A veces le tengo un poco de envidia a mi hermana, ella siempre se ve con sus hijos; y ellos siempre tan cariñosos conmigo, pero nada como querer tener más seguido el cariño de los míos. Bueno, Fernando siempre me lo brinda a pesar de vivir lejos, pero Héctor…

Lamentos, lamentos, siempre lamentos; eso me dice Isabel cada vez que me pongo a mirar la foto de Héctor con su familia, la cual tengo en mi sala; foto que Fernando me envió.

Isabel también me dice, que yo pudiera tratar de llamarlo de vez en cuando. La verdad es que nunca hubo una pelea específica. Y si la hubo, pues no la recuerdo. Nuestra relación sólo fue enfriándose. Él siempre fue un poco difícil… bueno, yo también… Ay, no sé, no sé qué fue lo que hiciera que estemos en esta situación.
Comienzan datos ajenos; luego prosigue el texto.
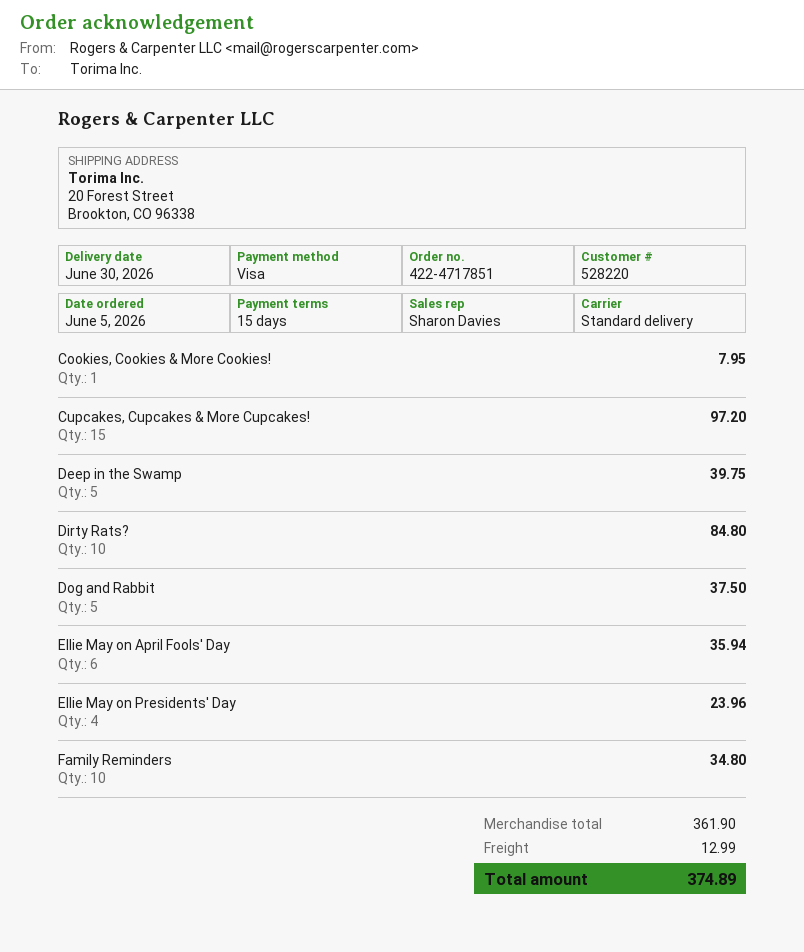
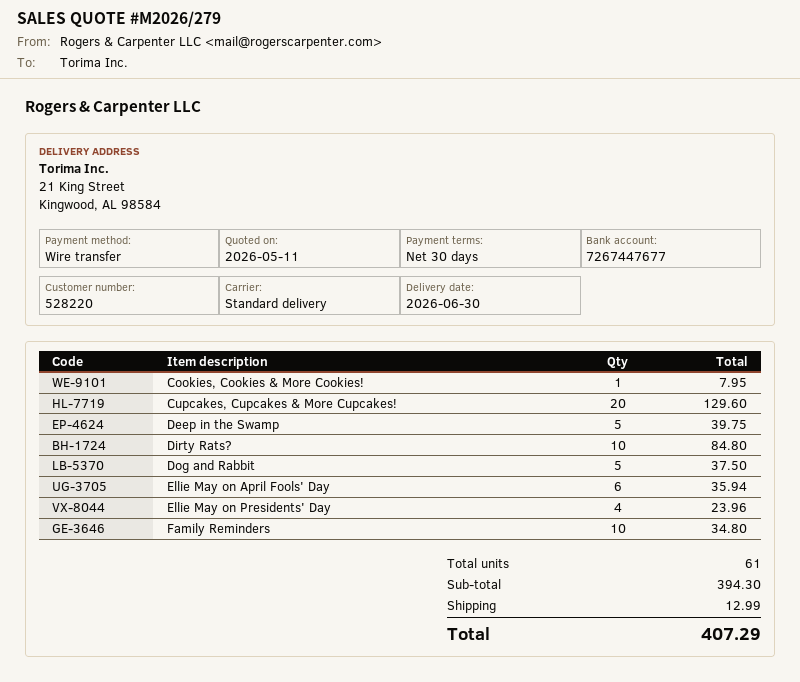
payment terms: 15 days -> 30 days
payment method: Visa -> bank transfer
ship to: 20 Forest Street, Brookton, CO 96338 -> 21 King Street, Kingwood, AL 98584
Cupcakes, Cupcakes & More Cupcakes!: 15 for 97.20 -> 20 for 129.60
subtotal: 361.90 -> 394.30
total: 374.89 -> 407.29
Capaz debiera hacerle caso a Isabel. Capaz debiera hacerle caso a lo que siento cada vez que escucho las novedades que Fernando me cuenta de él y mis nietos, cada vez que veo sus fotos.

¡Bah! ¿Qué pierdo? Si lo llamo y la conversación no fluye, pues cierro el teléfono y ya está. Voy a ver el número, que lo tengo en el velador, ahí tengo impreso el mail de mi hijo Fernando con el número de Héctor.
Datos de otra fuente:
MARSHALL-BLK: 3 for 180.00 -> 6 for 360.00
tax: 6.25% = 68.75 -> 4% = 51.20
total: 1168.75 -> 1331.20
Ay, ¡pero sí que me cuesta levantarme de este sillón, je! Bueno, ahí, como que estoy pudiendo… Bien, lo logré. Ahora sí, me voy a acercar a mi velador. Veamos… sí, aquí está el número.
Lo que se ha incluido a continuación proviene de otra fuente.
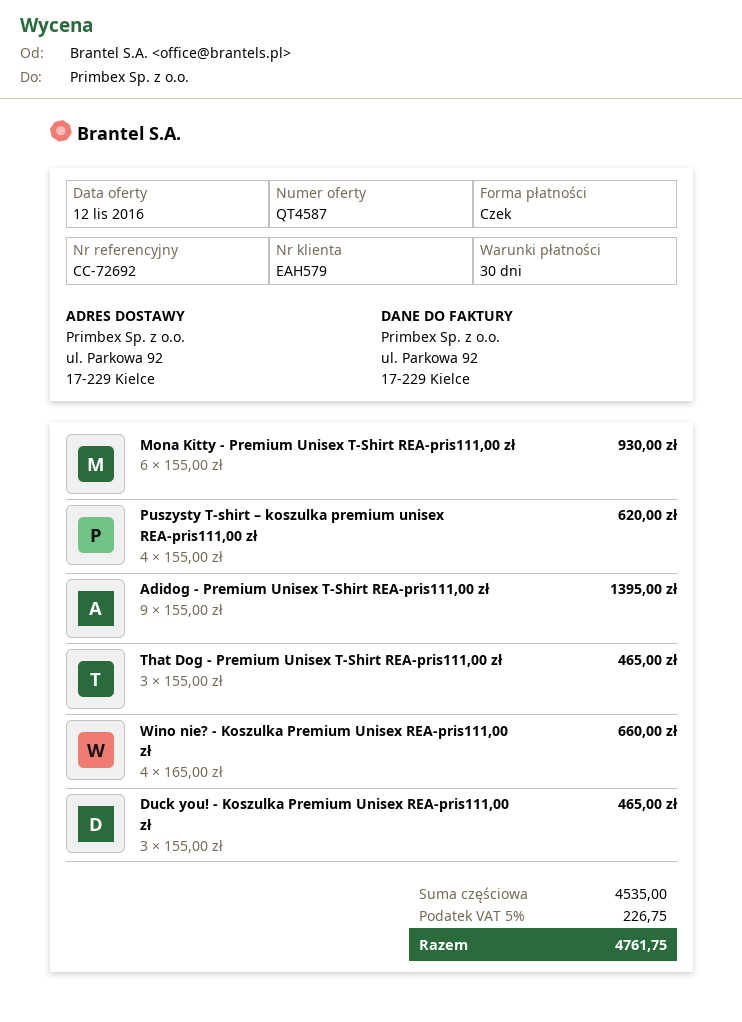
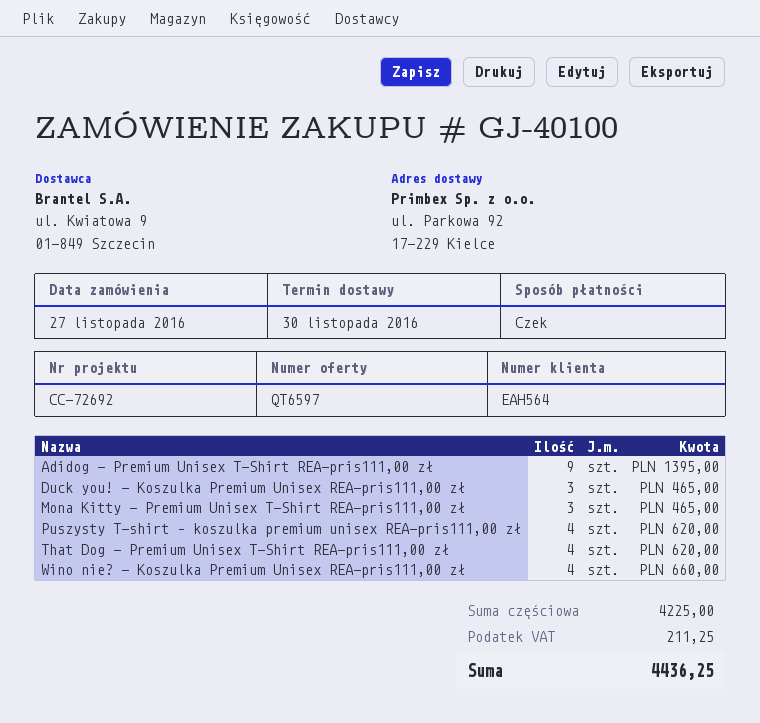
quote number: QT4587 -> QT6597
customer number: EAH579 -> EAH564
Mona Kitty - Premium Unisex T-Shirt REA-pris111,00 zł: 6 for 930.00 -> 3 for 465.00
That Dog - Premium Unisex T-Shirt REA-pris111,00 zł: 3 for 465.00 -> 4 for 620.00
subtotal: 4535.00 -> 4225.00
tax: 226.75 -> 211.25
total: 4761.75 -> 4436.25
Ahora está sonando. Qué nervios, ¿qué digo?

–Hola, en este momento no te podemos atender. Deja tu nombre y tu número para devolverte la llamada –eso me dice la voz de la grabadora, supongo que debo decir algo.

–Hola Héctor. Soy tu madre. Fernando me contó que se han mudado a San Francisco, un lugar que siempre quise visitar con tu padre. Bueno, llamaba a saludarte y a desearte una Feliz Navidad. Ok. Adiós.

Bueno, ya puse de mi parte, Isabel ya no me puede decir nada. Si me llama bien, y si no, pues todo seguirá igual. Ya está. Creo que ahora voy a tratar de dormir, solo debo quitarme este salto de cama y dejarlo sobre mi sillón. Listo.

–¿Doña Beatriz? –me dice una voz… ¿quién diablos será, acaso no ve que estoy dormida? –¿Doña Beatriz? Despierte, Doña Beatriz.

–¡Qué, qué, qué! Ah Isabel, ya estás aquí. Pero tu tienes que venir mañana.

–Doña Beatriz, lo que pasa es…

–Ah ya, veo que es de día –la interrumpo – y también veo que me has abierto las cortinas. ¿Por qué no me dejas dormir? Tu sabes que no me gusta que me interrumpan mi sueño.

–Doña Beatriz, es Héctor – me dice ella sonriendo, mientras abro mejor mis ojos –en el teléfono de la sala.

–Ah ya, ¡ya ahora mismo voy! Ayúdame a levantar, Isabel – no sé qué decirle a Héctor, pero de pronto siento un alivio, y mucha tranquilidad –.Isabel, por favor, abre mi closet y sácame el conjunto verde. Cuando termine con Héctor, llama a mi sobrina, dile que iremos a visitarla, y que por favor nos separe un poco de relleno de anoche.

–Por supuesto, doña Beatriz –me dice mientras termina de levantarme y corre hacia mi armario.

Camino hacia mi sala, donde hago un pequeño recorrido, viendo todas las fotos. Unas son de mis hijos cuando son bebés junto a mi esposo; otras cuando son niños, con el uniforme de su escuela, en su primer día de clases; otras de  jóvenes; y varias de Fernando con su familia. Y la foto de Héctor con su familia, que está junto al teléfono… Vaya pues, la vida cambia…sí, van a haber nuevos cambios.